Through supporting organizations that work to save historic buildings and golden neighborhoods, Spellman feels Omaha as a city will feel the positive effects. Collaboration is key for nonprofits and neighborhoods to build on their current efforts.

Developing a smarter, more sustainable preservation infrastructure will help build the power of restoration groups, “develop alliances between organizations and create the Metro Heritage Council to plan activities and carry out short-term goals,” the report recommended.

Without funding many local activists would be lost in the preservation game. “One of the ways we are looking to help these organizations is with the Historical Tax Credit,” said Spellman. “This will help all the groups and the community. It has been introduced to the legislature as LB 888. It will be an important way to build the effort with the support of local government.”

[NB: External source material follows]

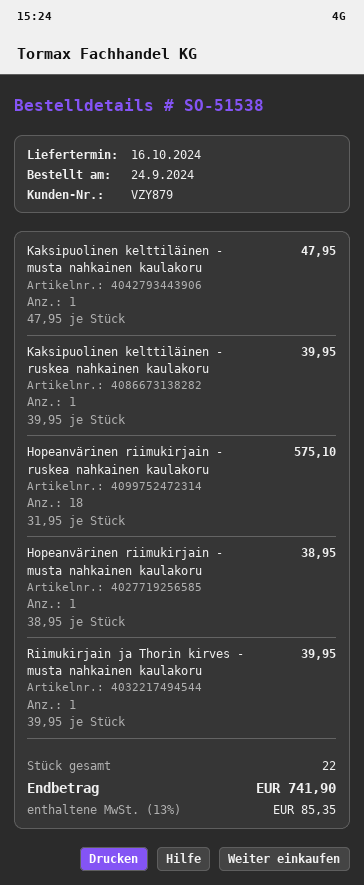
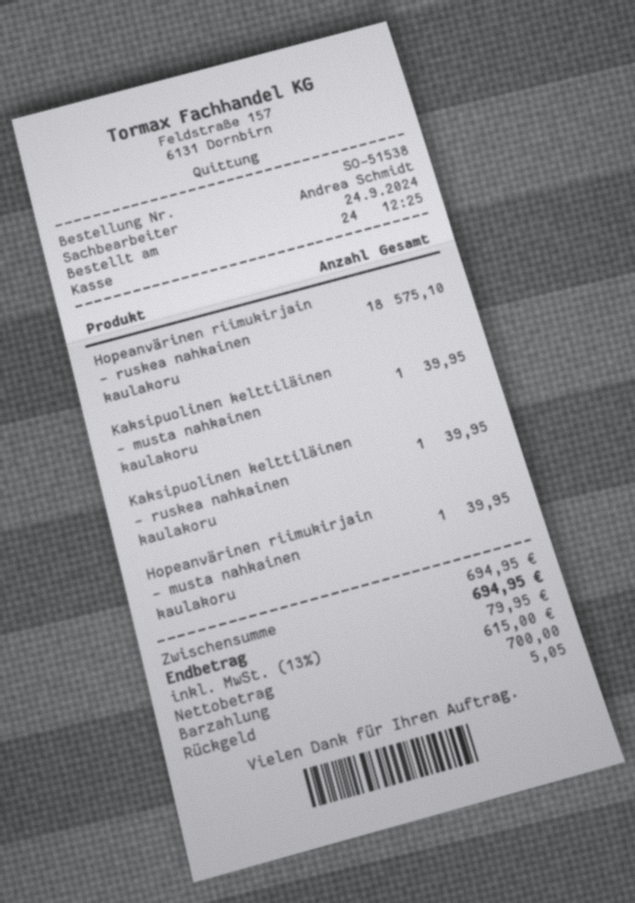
Kaksipuolinen kelttiläinen - musta nahkainen kaulakoru: 1 for 47.95 -> 1 for 39.95
Hopeanvärinen riimukirjain - musta nahkainen kaulakoru: 1 for 38.95 -> 1 for 39.95
Riimukirjain ja Thorin kirves - musta nahkainen kaulakoru: 1 for 39.95 -> none
tax: 13% = 85.35 -> 13% = 79.95
total: 741.90 -> 694.95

Effectively implementing a set of incentives to facilitate preservation results is the final recommendation, and perhaps one of the most critical. These include developing new incentives, refine existing planning tools and implement new methods, such as the adoption of form-based conservation overlay districts to zoning laws.

Providing inspiration is one way to make these recommendations become reality. “Neighborhoods are looking at how they can attract new residents and preserve character,” said Spellman. “Omaha has so many great neighborhoods from Dundee, to Florence to Benson, that all want to keep their uniqueness. Preservation is what makes places where people want to live, work and play.”

Take a look around downtown Omaha and history will unfold block by block. The historic Omaha Building has now been redesigned as the Kutak Rock law firm. The Tip Top apartments bring a pop of youth amongst aging industrial buildings lining Cuming Street. Omaha is realizing the value of both the built and natural environment as the city continues to grow.

“Saving a historical site is not just about preserving a building, but heritage,” said Spellman. “Historic sites are important for the identity of the city. It is something we need to be cognizant of to teach future generations the value of heritage.”